With the understanding that I'm not a DSpace committer and not
involved in any way with DSpace or the DSpace Foundation except as
DSpace user and occasional bug or patch submitter...
My sense is that DSpace development has only vaguely and loosely been
guided by real-world use cases not arising from its inner circle of
contributing institutions. E.g., repeated emails to the tech and dev
lists concerning metadata-only deposits (the use case there generally
being institutional-bibliography development), ETD management, true
dark archiving, etc. etc. have not been answered by development
initiatives, or often by anything but "why would you even want that?"
incomprehension or "just hack it in like everybody else!"
condescension.
There are hacks for some of these uses, yes... but from a sysadmin's
perspective, hacks endanger smooth upgrade paths, and from the
perspective of many librarians, hacks are entirely out of reach
because IT rather than the librarian controls the box DSpace lives on.
When innovation has occurred around DSpace, it has generally died on
the vine because of the aforementioned threat to smooth upgrade paths.
TAPIR and Researcher Pages may serve as the requisite gruesome
warnings here; they died not because the ideas underlying them were
bad (they emphatically weren't! if we still had TAPIR, Susan wouldn't
have had to ask the question she just did!), but because almost nobody
dared adopt them.

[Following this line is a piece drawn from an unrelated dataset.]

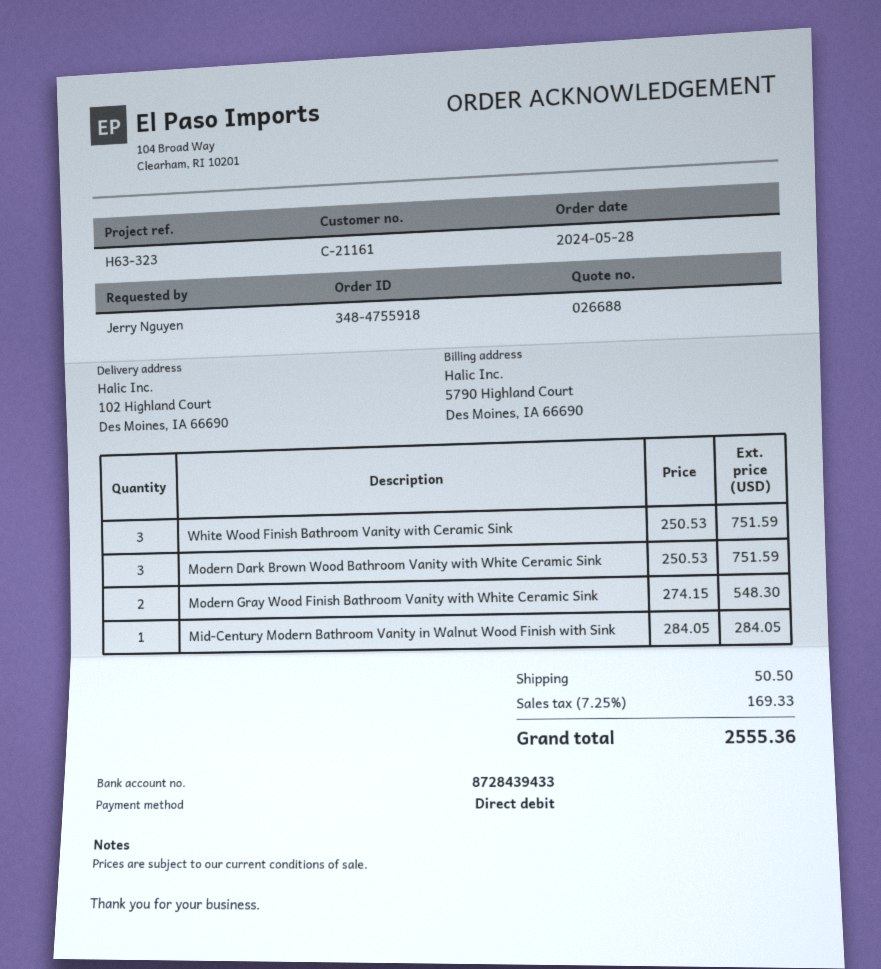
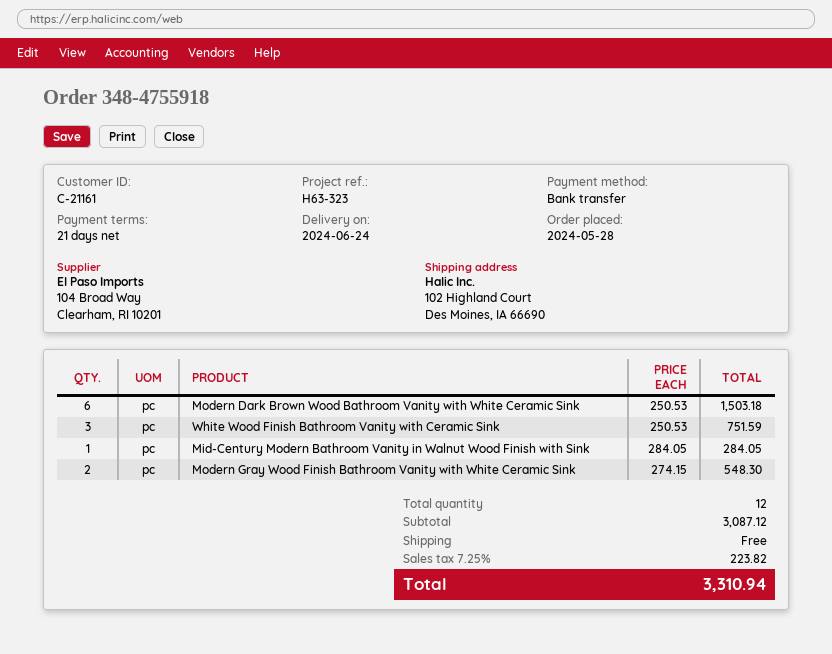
payment method: direct debit -> bank transfer
Modern Dark Brown Wood Bathroom Vanity with White Ceramic Sink: 3 x 250.53 = 751.59 -> 6 x 250.53 = 1503.18
shipping: 50.50 -> 0.00
tax: 7.25% = 169.33 -> 7.25% = 223.82
total: 2555.36 -> 3310.94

I see all kinds of nifty conference presentations
involving DSpace mods -- but they provide me no practical benefit
whatsoever, because the code isn't out there and I probably couldn't
use it if it were!
DSpace's lack of a plugin/mod API, coupled with the amazing spaghetti
dinner under its hood, has stifled service innovation in the
repository space for years, and will continue to do so until the
defect is rectified. Neither EPrints nor Fedora is in a much better
position just now, but in all honesty, I predict that the first
platform to *have* a half-decent mod API (especially one that welcomes
mods written in friendlier languages than Java) will experience an
explosion of innovations that will eat the other platforms' lunch.
Manakin assuredly helps, but not quite enough.
SWORD may also help, rather backhandedly, by providing an ingest path
that doesn't rely on the horrendous web UI or the awkward batch
ingester. We'll see; I'm hopeful. I'd far rather build an ETD app that
used SWORD to drop ETDs into DSpace than try to hack DSpace for ETDs
myself, much less try to push the committer group to do so.
It may be worth noting at this point that I put my votes where my
mouth is; when the DSpace development survey came out, I put a mod API
at the very top of my desiderata. I encourage other repository
managers with unmet needs to speak up for this! It's vastly more
important for the long-term health of DSpace and the services we are
building around it than are (for example) controlled vocabularies.